TikTok’s Chinese owners have been accused of “bare-faced union busting” by announcing hundreds of layoffs just a week before staff were due to vote on unionisation.
The social media platform’s Beijing-based owner ByteDance announced on Friday that hundreds of staff in its London office would be made redundant, with their roles being reallocated to offices across Europe and outsourced to third-party providers.
It came just a week before a vote on a bid by employees in the firm’s content moderation arm to establish a branch of the Communication Workers Union (CWU) for its 2,500 staff.

The announcement of redundancies on Friday raised fears that ByteDance was seeking to pile pressure on staff ahead of the vote on unionisation.
But on Friday morning, TikTok wrote to the CWU announcing it has pulled its support for the ballot altogether while the redundancy consultation process takes place.
In a letter to the CWU shortly after the redundancies were announced, a senior ByteDance employee said: “Given these exceptional circumstances, we have decided that it is necessary for us to suspend the planned voluntary ballot process with immediate effect.”
CWU national officer John Chadfield told The Independent: “The timing is deliberate… and it is deliberately cruel.
“It is bare-faced union busting, leaves the members who have organised facing massive uncertainty and, from what we can see, they are just going to be offshoring these jobs to a third-party in Lisbon.”
The union has been working with ByteDance since last November to gain recognition for TikTok’s London-based content moderators, who Mr Chadfield said “have the most dangerous job on the internet”. “The stuff they have to see is literally the stuff of nightmares,” he added.

He also warned that while ByteDance has said it plans to adopt AI to take up some content moderation responsibilities, the technology is not yet ready and human moderators will be essential.
Mr Chadfield said that, once the redundancy consultation process is closed, the CWU’s bid to unionise will continue. “The unionisation of TikTok is inevitable.
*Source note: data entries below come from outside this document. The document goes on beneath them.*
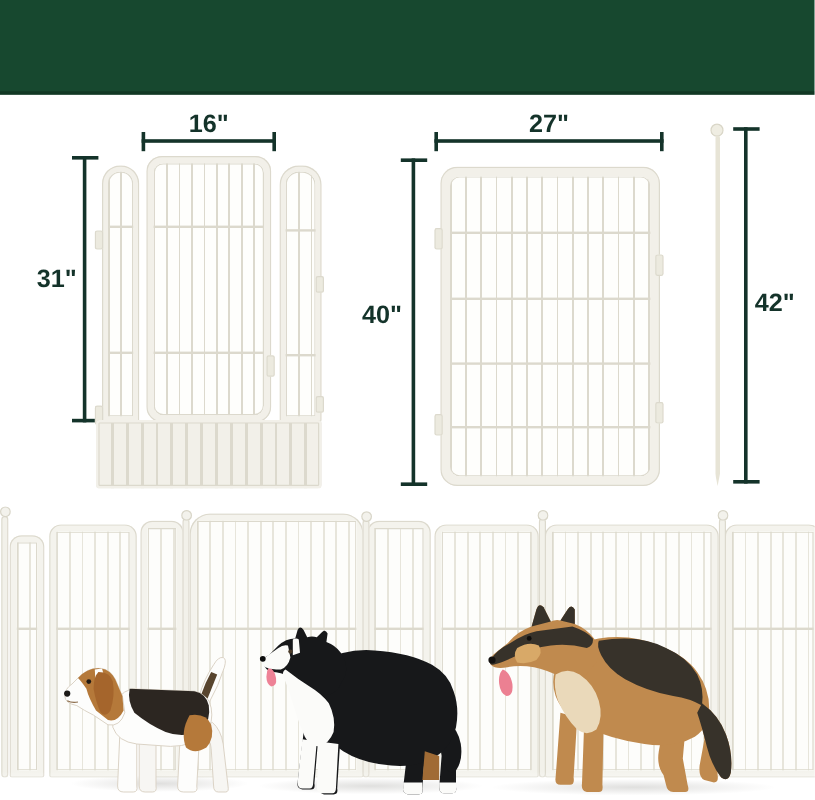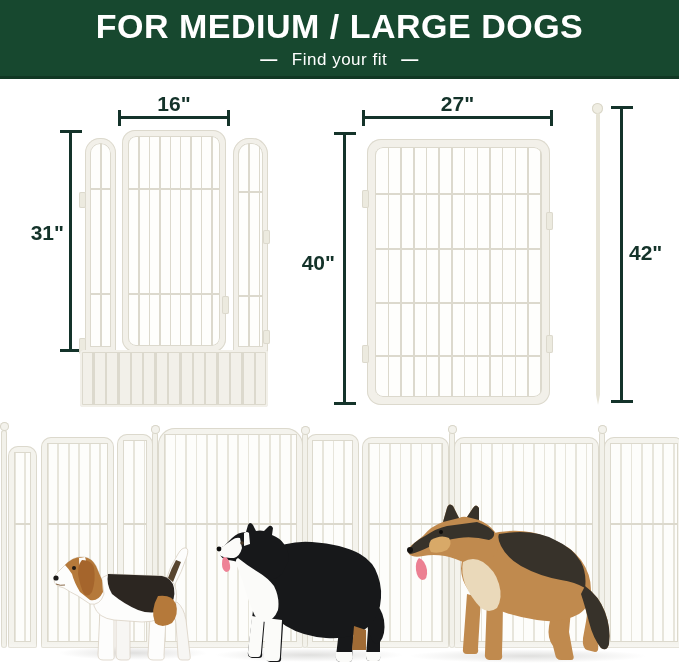--- a/index.html
+++ b/index.html
@@ -58,7 +58,6 @@
 <div class="stage">
 
   <div class="header">
-    <div class="title">FOR MEDIUM / LARGE DOGS</div>
     <div class="subtitle">
       <span class="dash">—</span><span>Find your fit</span><span class="dash">—</span>
     </div>

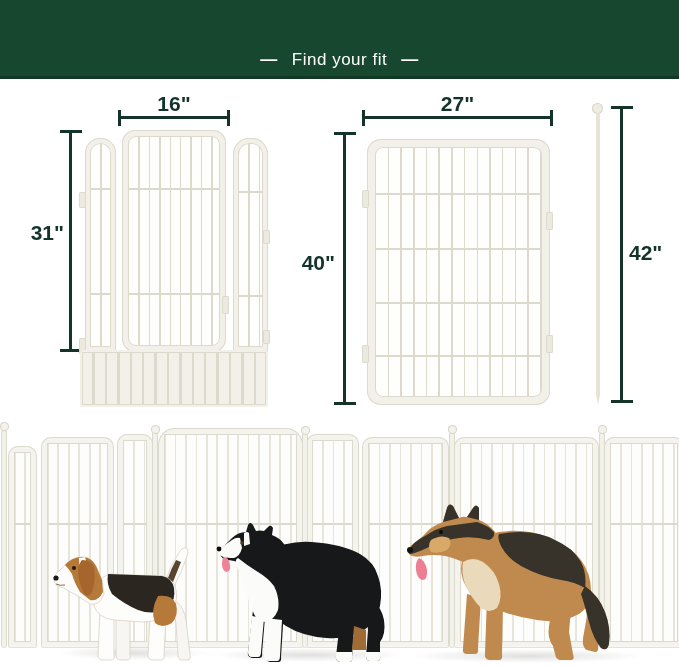--- a/index.html
+++ b/index.html
@@ -58,9 +58,6 @@
 <div class="stage">
 
   <div class="header">
-    <div class="subtitle">
-      <span class="dash">—</span><span>Find your fit</span><span class="dash">—</span>
-    </div>
   </div>
 
   <div class="dim-label" style="left:118px;top:92px;width:112px;text-align:center;">16"</div>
They might want to delay it in the most spiteful way possible, but it is inevitable.” And, as the government clamps down on harmful content online, the CWU said that ByteDance’s decision to lay off hundreds of content moderators would leave TikTok a more dangerous platform.
TikTok said it had engaged voluntarily with the union, despite having no requirement to do so.
Announcing the redundancies, ByteDance said it was “concentrating our operations in fewer locations globally”.
TikTok’s UK head office is in Farringdon in London, and it is set to open a new office in Barbican in the capital early next year.
A spokesman for the social media firm said: “We are continuing a reorganisation that we started last year to strengthen our global operating model for trust and safety, which includes concentrating our operations in fewer locations globally to ensure that we maximise effectiveness and speed as we evolve this critical function for the company with the benefit of technological advancements.”
TikTok has increasingly been harnessing AI to moderate content shared on the app.
More than 85 per cent of the content removed for violating its community guidelines is identified and taken down by automation, according to the platform.
It also says that AI can reduce the amount of distressing or graphic content that its moderation teams are exposed to.
The restructure plans come shortly after the UK’s Online Safety Act, enforced by Ofcom, came into force last month.
This requires online platforms to protect UK viewers from illegal material, such as child sexual abuse and extreme pornography.
Platforms are also required to prevent children from accessing harmful and age-inappropriate content.
TikTok’s safety moderation teams are trained to spot signs that accounts might be being used by a child, and they can then suspend the account.
But it can also use AI-based systems to identify information, such as keywords and in-app reports from the user community, that might point to a potentially underage account.